Assignment -
Your job is to return every line of the listing holding the string "Actions".

Records to use -
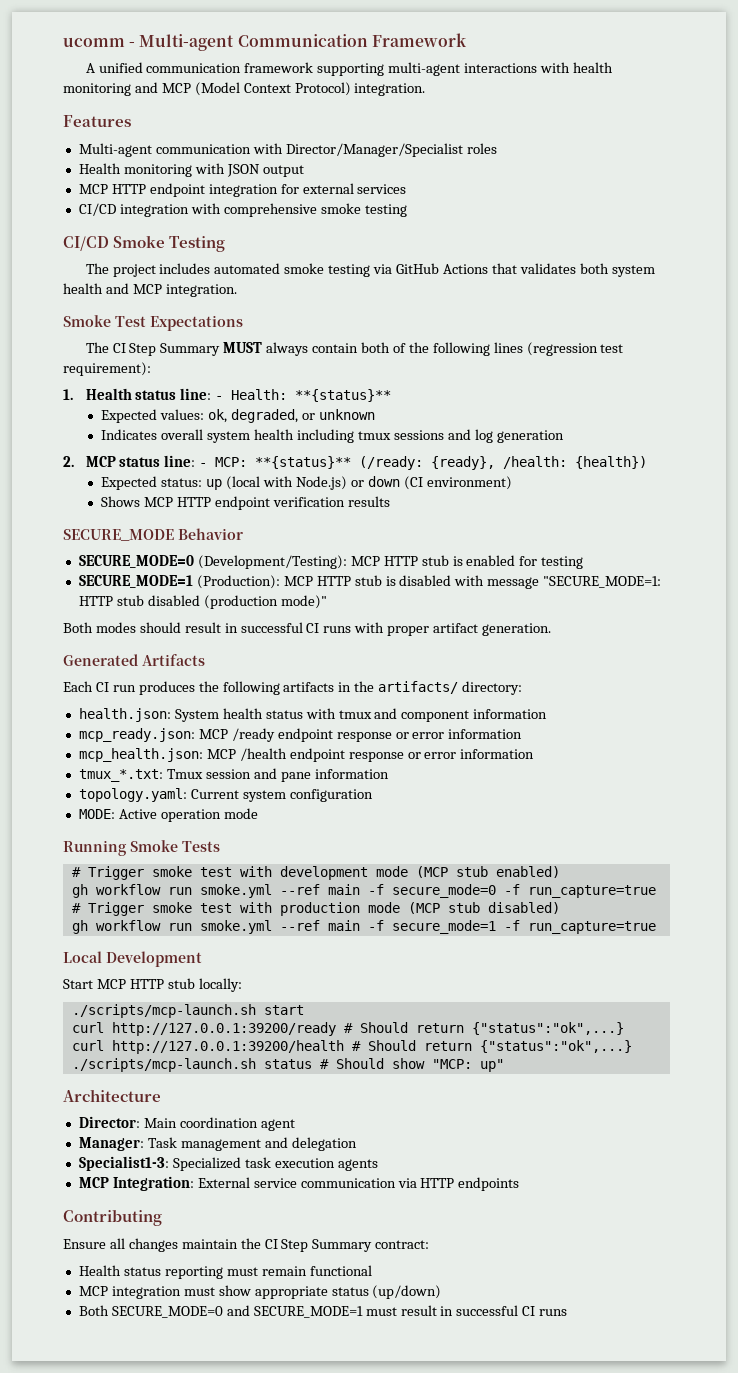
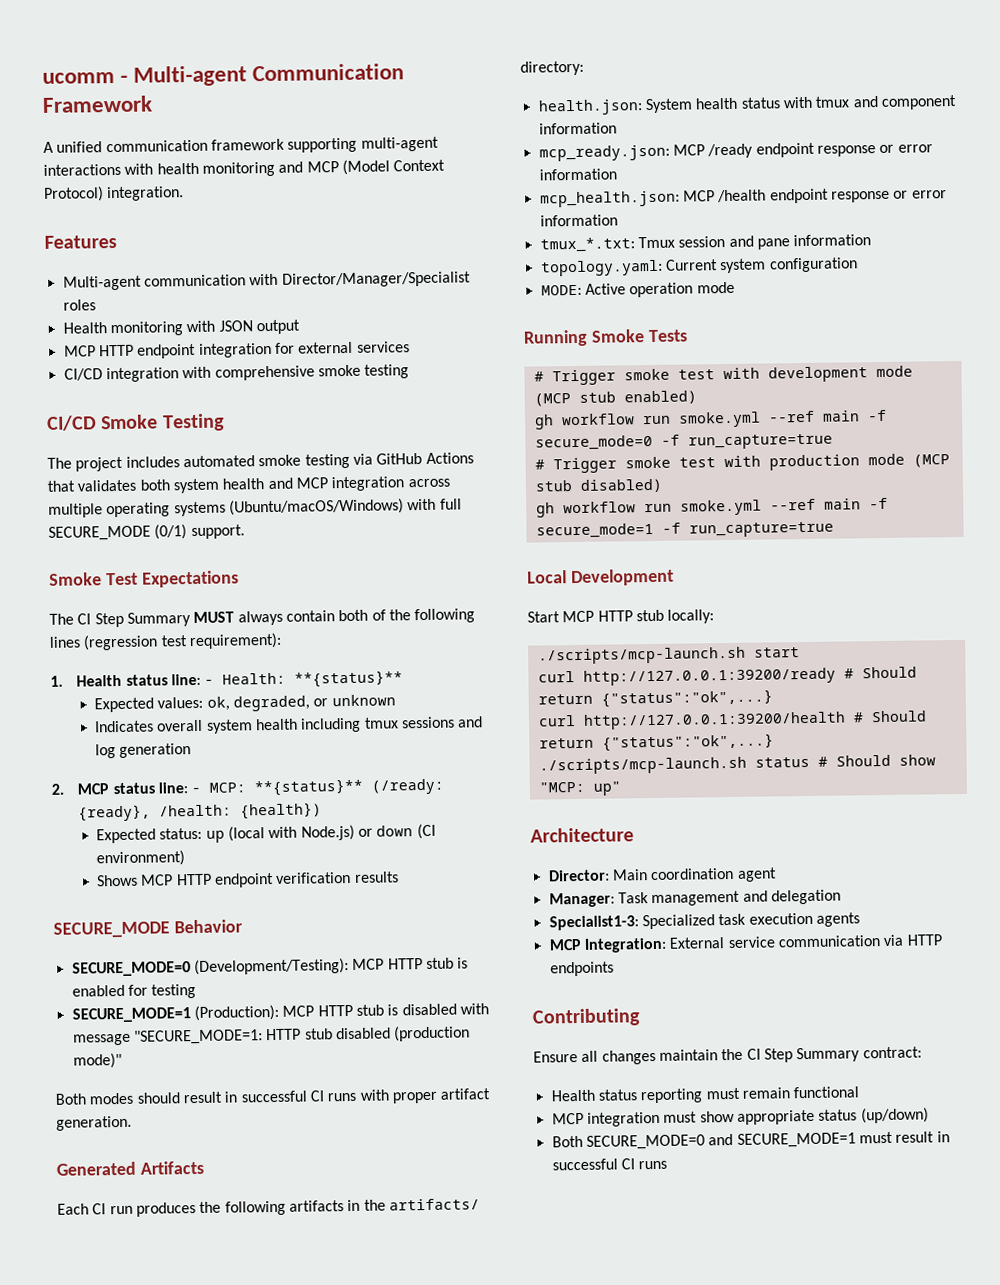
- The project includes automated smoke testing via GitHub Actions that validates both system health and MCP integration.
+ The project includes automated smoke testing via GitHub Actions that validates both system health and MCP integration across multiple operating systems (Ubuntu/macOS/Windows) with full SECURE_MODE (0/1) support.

--

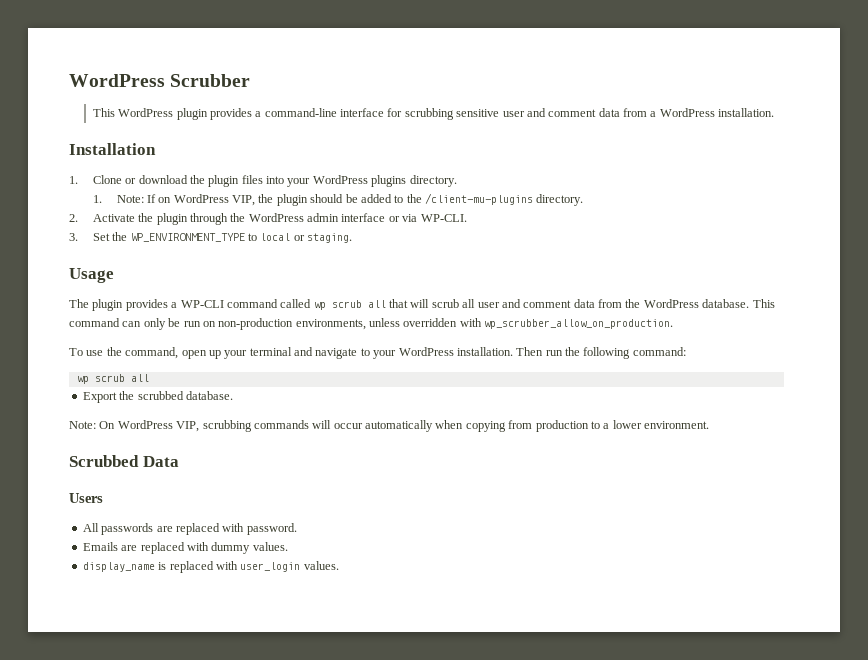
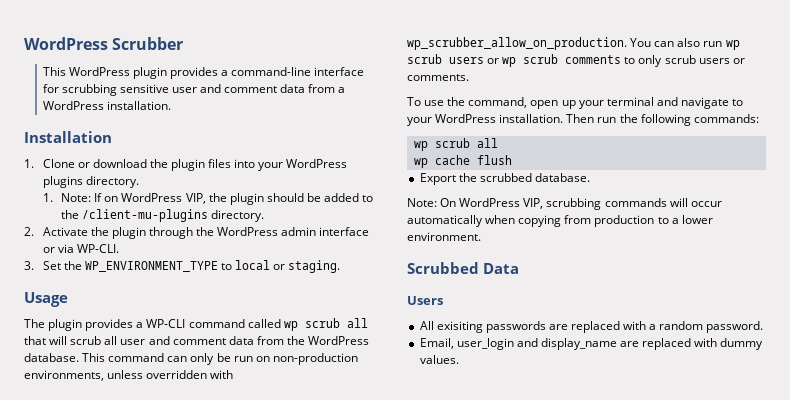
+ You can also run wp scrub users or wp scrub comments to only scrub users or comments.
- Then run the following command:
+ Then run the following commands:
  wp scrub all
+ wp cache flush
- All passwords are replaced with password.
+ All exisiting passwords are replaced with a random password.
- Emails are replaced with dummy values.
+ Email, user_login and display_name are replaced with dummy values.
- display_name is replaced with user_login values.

Result of the exercise -
- The project includes automated smoke testing via GitHub Actions that validates both system health and MCP integration.
+ The project includes automated smoke testing via GitHub Actions that validates both system health and MCP integration across multiple operating systems (Ubuntu/macOS/Windows) with full SECURE_MODE (0/1) support.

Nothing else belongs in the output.